Retired McCarthy linked to plum job in the Vatican
Published 08/09/2011 | 05:00
THE country's former top civil servant, who just retired with a staggering €600,000 package, was linked last night to a plum post as an ambassador.
Former Department of the Taoiseach secretary general Dermot McCarthy was again being spoken of as the possible next Irish Ambassador to the Vatican.
Mr McCarthy's €600,000 payoff, on top of his annual pension of €142,000, is at the centre of a storm of controversy.
Taoiseach Enda Kenny failed to rule out Mr McCarthy taking up the position.
The post of Ambassador to the Holy See is currently vacant -- at a time when relations between the Government and the Vatican have been historically bad as a result of the fallout from the Cloyne Report.
The former civil service mandarin's name has frequently been mentioned on the civil service rumour mill alongside the prestigious position.
Mr McCarthy is a devout Catholic and has vast experience as the former holder of the top job in the public sector.
The plum post comes with a salary of at least €146,000 and living quarters in the sumptuous embassy, located in the 17th-century Villa Spada on a hill overlooking the Eternal City.
The Government has to decide if the position will be filled at all or if the embassy will be closed and the duties carried out by the Ambassador to Italy, who is also based in Rome.
Tanaiste Eamon Gilmore is examining the embassy's status in the review of all Government spending.
When asked about the possibility of Mr McCarthy taking up the role, Mr Kenny said he would not engage in speculation about the ambassador's position.
"I wouldn't like to speculate on what the Tanaiste might decide in relation to the vacancy at the Holy See," the Taoiseach said.
Mr Kenny said the Foreign Affairs Minister would bring his ultimate recommendation on the future of the ambassador's position to the Cabinet for a decision.
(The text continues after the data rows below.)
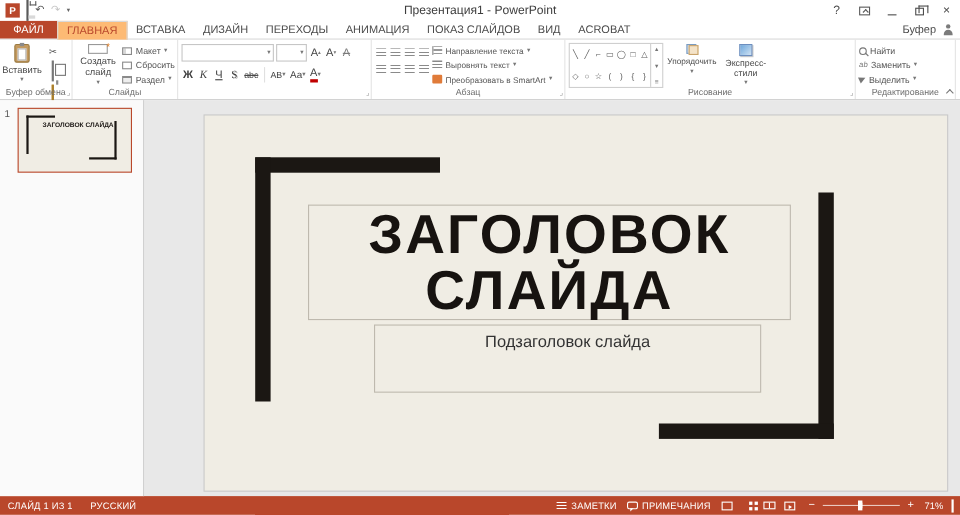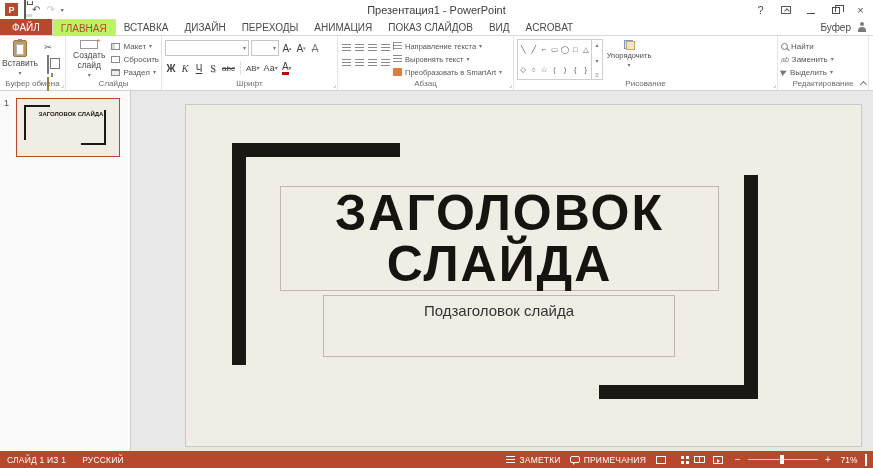--- a/index.html
+++ b/index.html
@@ -29,21 +29,21 @@
   .ic-min{width:8px;height:1px;background:#4c4c4c;margin-top:7px}
   .ic-restore{width:8px;height:7px;border:1px solid #4c4c4c;background:#fff;position:relative;margin-top:2px}
   .ic-restore::before{content:"";position:absolute;left:2px;top:-3px;width:7px;height:6px;
                       border:1px solid #4c4c4c;border-bottom:none}
 
   
   .tabrow{height:17px;display:flex;align-items:stretch;background:#fff;border-bottom:1px solid #d9d9d9;flex:none;position:relative;z-index:1}
   .file-tab{background:var(--accent);color:#fff;font-size:10px;padding:0 12px;display:flex;align-items:center}
   .tabs{display:flex}
   .tab{font-size:10px;color:#4a4a4a;padding:0 8px;display:flex;align-items:center;white-space:nowrap}
-  .tab.active{color:var(--accent);background:#bef264;border:1px solid #d9d9d9;border-bottom:none;margin-bottom:-1px}
+  .tab.active{color:var(--accent);background:#fdba74;border:1px solid #d9d9d9;border-bottom:none;margin-bottom:-1px}
   .signin{margin-left:auto;display:flex;align-items:center;gap:5px;padding-right:5px;font-size:10px;color:#4a4a4a}
   .ic-person{width:12px;height:12px;position:relative;overflow:hidden}
   .ic-person::before{content:"";position:absolute;left:4px;top:1px;width:4px;height:4px;border-radius:50%;background:#7b7b7b}
   .ic-person::after{content:"";position:absolute;left:2px;top:6px;width:8px;height:5px;border-radius:4px 4px 0 0;background:#7b7b7b}
 
   
   .ribbon{height:55px;background:#fff;border-bottom:1px solid #d2d2d2;display:flex;flex:none;position:relative}
   .rg{position:relative;border-right:1px solid #e4e4e4;padding:2px 2px 12px 3px;display:flex;gap:2px}
   .rg-label{position:absolute;bottom:0;left:0;right:0;text-align:center;font-size:8px;color:#6e6e6e;line-height:12px;white-space:nowrap;overflow:hidden}
   .dlg{position:absolute;right:1px;bottom:2px;font-size:7px;color:#9a9a9a;line-height:7px}
@@ -112,21 +112,21 @@
   .thumb-num{position:absolute;left:4px;top:7px;font-size:9px;color:#555}
   .thumb{position:absolute;left:16px;top:7px;width:104px;height:59px;background:var(--slide-bg);border:1px solid var(--accent);overflow:hidden}
   .t-bar{position:absolute;background:var(--shape)}
   .t-title{position:absolute;left:16px;right:10px;top:12px;text-align:center;font-size:6px;font-weight:bold;color:#1a1613;line-height:1.1}
   .editor{position:relative;flex:1}
   .slide{position:absolute;left:55px;top:14px;width:675px;height:341px;background:var(--slide-bg);box-shadow:0 0 0 1px #c9c9c9}
   .s-bar{position:absolute;background:var(--shape)}
   .ph{position:absolute;border:1px solid #beb9ae}
   .ph-title{left:94px;top:81px;width:439px;height:105px;display:flex;align-items:center;justify-content:center;text-align:center}
   .ph-title .txt{font-size:50px;font-weight:bold;letter-spacing:2px;line-height:1.02;color:#171310}
-  .ph-sub{left:137px;top:190px;width:352px;height:62px;text-align:center;padding-top:6px}
+  .ph-sub{left:154px;top:190px;width:352px;height:62px;text-align:center;padding-top:6px}
   .ph-sub .txt{font-size:15px;color:#333}
 
   
   .status{height:17px;background:var(--accent);color:#fff;display:flex;align-items:center;font-size:8.5px;flex:none}
   .st-left{display:flex;align-items:center;gap:16px;padding-left:7px}
   .st-right{margin-left:auto;display:flex;align-items:center;gap:9px;padding-right:6px}
   .st-item{display:flex;align-items:center;gap:4px;letter-spacing:.2px;white-space:nowrap}
   .ic-notes{width:9px;height:7px;background:repeating-linear-gradient(to bottom,#fff 0 1px,transparent 1px 3px)}
   .ic-bubble{width:10px;height:7px;border:1px solid #fff;border-radius:2px;position:relative}
   .ic-bubble::after{content:"";position:absolute;left:2px;bottom:-3px;width:0;height:0;border-top:3px solid #fff;border-right:3px solid transparent}
@@ -289,21 +289,20 @@
           <span class="lb" style="font-size:9px">
               <span>Аа</span>
               <span class="car">▾</span>
             </span>
           <span class="lb">
               <span class="swatch">А</span>
               <span class="car">▾</span>
             </span>
         </div>
       </div>
-      <div class="rg-label"><span>Шрифт</span></div>
       <span class="dlg">⌟</span>
     </div>
 
     <div class="rg g-para">
       <div class="parleft">
         <div class="prow">
           <span class="pic">
               <span class="bars"></span>
             </span>
           <span class="pic">
@@ -372,20 +371,25 @@
           </div>
         <div class="shapescroll">
           <span>▴</span>
           <span>▾</span>
           <span>≡</span>
         </div>
       </div>
       <div class="bb bb-arr">
         <span class="ic-arrange"></span>
         <span>Упорядочить</span>
+        <span class="car">▾</span>
+      </div>
+      <div class="bb bb-qs">
+        <span class="ic-qs"></span>
+        <span>Экспресс-стили</span>
         <span class="car">▾</span>
       </div>
       <div class="rg-label"><span>Рисование</span></div>
       <span class="dlg">⌟</span>
     </div>
 
     <div class="rg g-edit">
       <div class="scol">
         <div class="sb">
           <span class="ic-find"></span>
The Department of Foreign Affairs said the Tanaiste would have to make his recommendations based on the review of Government spending.
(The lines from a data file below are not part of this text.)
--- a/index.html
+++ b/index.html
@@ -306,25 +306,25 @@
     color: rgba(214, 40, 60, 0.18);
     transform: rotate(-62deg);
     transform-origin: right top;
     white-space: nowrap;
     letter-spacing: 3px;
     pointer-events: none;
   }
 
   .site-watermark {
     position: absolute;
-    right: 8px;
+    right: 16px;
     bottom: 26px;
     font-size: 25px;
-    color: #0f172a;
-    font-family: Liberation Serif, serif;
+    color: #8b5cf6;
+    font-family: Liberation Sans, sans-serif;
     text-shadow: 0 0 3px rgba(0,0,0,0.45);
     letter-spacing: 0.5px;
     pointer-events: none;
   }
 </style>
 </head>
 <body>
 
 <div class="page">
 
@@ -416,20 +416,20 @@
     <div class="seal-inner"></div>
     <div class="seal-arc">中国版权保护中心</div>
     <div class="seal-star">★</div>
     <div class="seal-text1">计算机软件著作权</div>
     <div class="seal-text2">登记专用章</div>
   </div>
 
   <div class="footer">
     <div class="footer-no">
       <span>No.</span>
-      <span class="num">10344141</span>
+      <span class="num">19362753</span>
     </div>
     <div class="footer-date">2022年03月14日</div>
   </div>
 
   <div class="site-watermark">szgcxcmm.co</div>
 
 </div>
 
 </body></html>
"It is a matter for Government," a spokesperson said.
The department also said it was "not aware" of any contacts with Mr McCarthy about the position.
Former Ambassador to the Holy See Noel Fahey retired in June and his duties have been performed by a diplomat of lower rank ever since.
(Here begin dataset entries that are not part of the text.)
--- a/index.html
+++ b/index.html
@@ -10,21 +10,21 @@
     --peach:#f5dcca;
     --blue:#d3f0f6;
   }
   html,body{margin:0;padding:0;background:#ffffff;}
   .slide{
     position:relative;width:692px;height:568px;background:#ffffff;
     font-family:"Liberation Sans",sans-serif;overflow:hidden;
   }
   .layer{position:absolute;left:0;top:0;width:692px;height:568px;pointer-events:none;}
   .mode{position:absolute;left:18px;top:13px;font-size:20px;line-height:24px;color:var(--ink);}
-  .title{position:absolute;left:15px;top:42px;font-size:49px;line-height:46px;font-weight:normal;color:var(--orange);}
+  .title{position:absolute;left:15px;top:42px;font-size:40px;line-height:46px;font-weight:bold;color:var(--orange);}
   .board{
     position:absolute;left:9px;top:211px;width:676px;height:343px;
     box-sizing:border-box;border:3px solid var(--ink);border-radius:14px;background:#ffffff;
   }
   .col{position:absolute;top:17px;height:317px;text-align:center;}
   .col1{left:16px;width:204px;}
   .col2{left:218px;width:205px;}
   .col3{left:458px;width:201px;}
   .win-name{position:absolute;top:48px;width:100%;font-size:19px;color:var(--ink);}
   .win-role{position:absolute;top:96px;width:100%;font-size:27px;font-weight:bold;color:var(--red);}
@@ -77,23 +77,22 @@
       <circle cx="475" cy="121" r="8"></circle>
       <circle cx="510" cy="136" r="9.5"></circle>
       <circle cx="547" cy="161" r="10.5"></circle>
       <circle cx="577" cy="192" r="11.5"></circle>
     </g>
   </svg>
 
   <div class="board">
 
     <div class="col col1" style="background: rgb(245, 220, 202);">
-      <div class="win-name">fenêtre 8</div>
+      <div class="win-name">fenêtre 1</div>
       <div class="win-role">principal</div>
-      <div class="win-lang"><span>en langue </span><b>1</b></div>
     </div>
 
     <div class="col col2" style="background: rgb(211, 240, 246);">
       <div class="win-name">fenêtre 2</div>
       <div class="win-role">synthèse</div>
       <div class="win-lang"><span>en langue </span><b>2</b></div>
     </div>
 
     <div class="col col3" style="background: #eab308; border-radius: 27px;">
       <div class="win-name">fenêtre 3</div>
A diplomatic source significantly played down the prospect of Mr McCarthy being appointed, even more so after the controversy over his retirement package.
"It is the same story. It's been knocking around for years because of his overt Catholicism," the source said.
Mr Kenny already failed to criticise the retirement package to Mr McCarthy, which was described by a minister as "unfair" and by the opposition as "scandalously high and completely inappropriate".
Mr McCarthy walked away with a lump sum payment of €428,011 and a special severance payment of €142,670 on top of his annual pension of €142,670.
The pension is being calculated from his salary before pay cuts were applied over recent years, rather than his final salary when he retired during the summer.
Mr McCarthy was closely associated with the social partnership process and the benchmarking wage hikes in the public service.
He served as secretary general to the Taoiseach for 11 years and worked with three Taoisigh, Bertie Ahern, Brian Cowen and briefly with Enda Kenny.